Work instruction.
Which lines below contain the word "serif"? Copy each of them.

Web document revisions:
[Start of section]

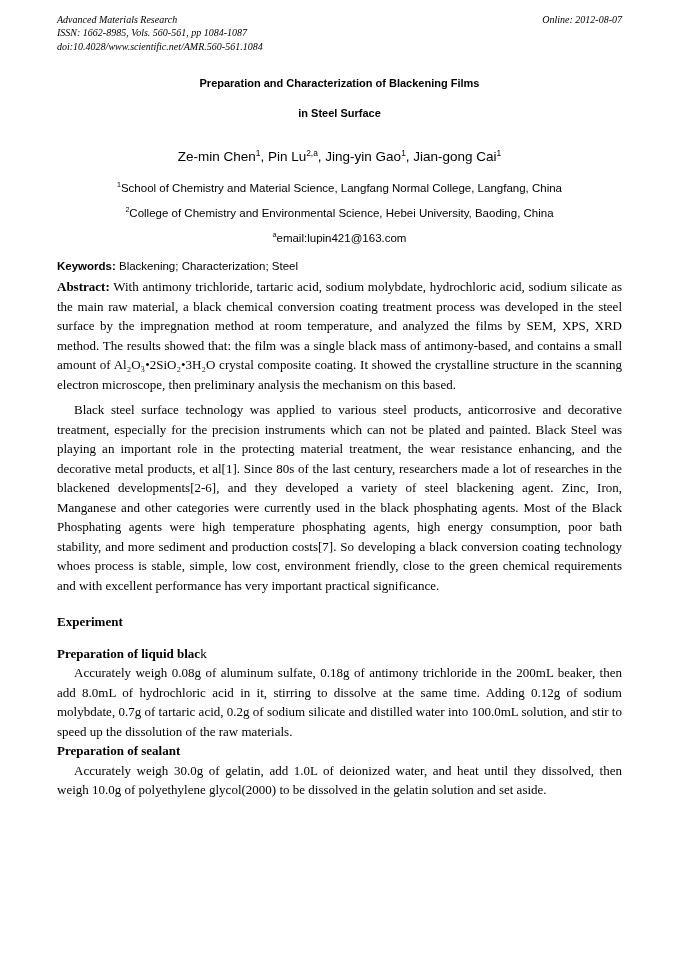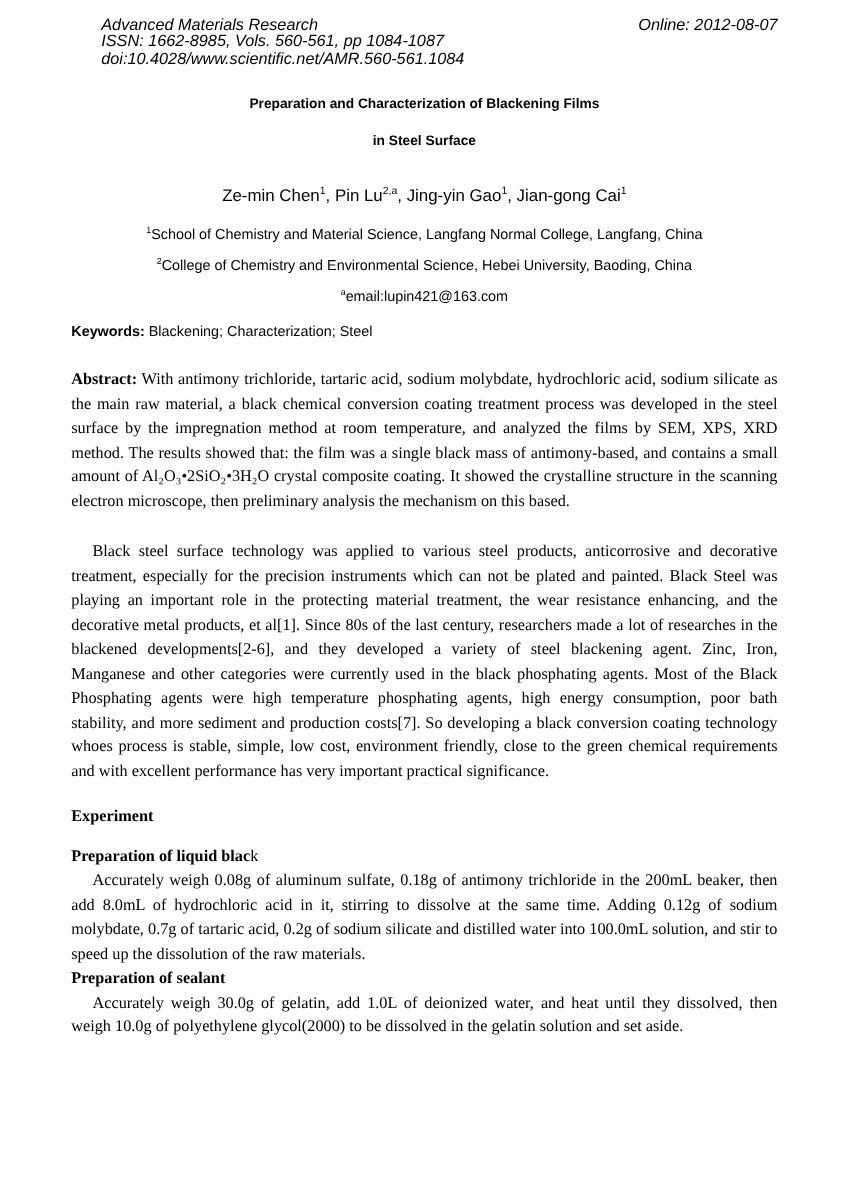--- a/index.html
+++ b/index.html
@@ -13,25 +13,24 @@
     box-sizing: border-box;
     padding: 13px 56px 0 57px;
     overflow: hidden;
     font-family: "Liberation Serif", serif;
   }
   
   .header-row {
     display: flex;
     justify-content: space-between;
     align-items: flex-start;
-    font-family: Liberation Sans, sans-serif;
+    font-family: Liberation Serif, serif;
     font-style: italic;
-    font-size: 13px;
+    font-size: 10px;
     line-height: 13.4px;
-    margin-left: 24px;
   }
   .header-left div { white-space: nowrap; }
   .header-right { white-space: nowrap; }
   
   .title-line {
     font-family: "Liberation Sans", sans-serif;
     font-weight: bold;
     font-size: 11px;
     line-height: 17px;
     text-align: center;
@@ -65,29 +64,29 @@
   }
   .keywords .label { font-weight: bold; }
   
   .body-par {
     font-size: 13px;
     line-height: 19.5px;
     text-align: justify;
     margin: 0;
   }
   .body-par .label { font-weight: bold; }
-  .abstract { margin-top: 20px; }
+  .abstract { margin-top: 4px; }
   .heading {
     font-size: 13px;
     line-height: 19.5px;
     font-weight: bold;
     margin: 0;
   }
   .h-intro { margin-top: 16px; }
-  .par-after-heading { margin-top: 21px; }
+  .par-after-heading { margin-top: 6px; }
   .h-exp { margin-top: 17px; }
   .h-sub { margin-top: 12px; }
   .indent-par { text-indent: 17px; }
   .heading .light { font-weight: normal; }
 </style>
 </head>
 <body>
 
 <div class="page">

[End of section]

Task response.
     font-family: "Liberation Serif", serif;
-    font-family: Liberation Sans, sans-serif;
+    font-family: Liberation Serif, serif;
     font-family: "Liberation Sans", sans-serif;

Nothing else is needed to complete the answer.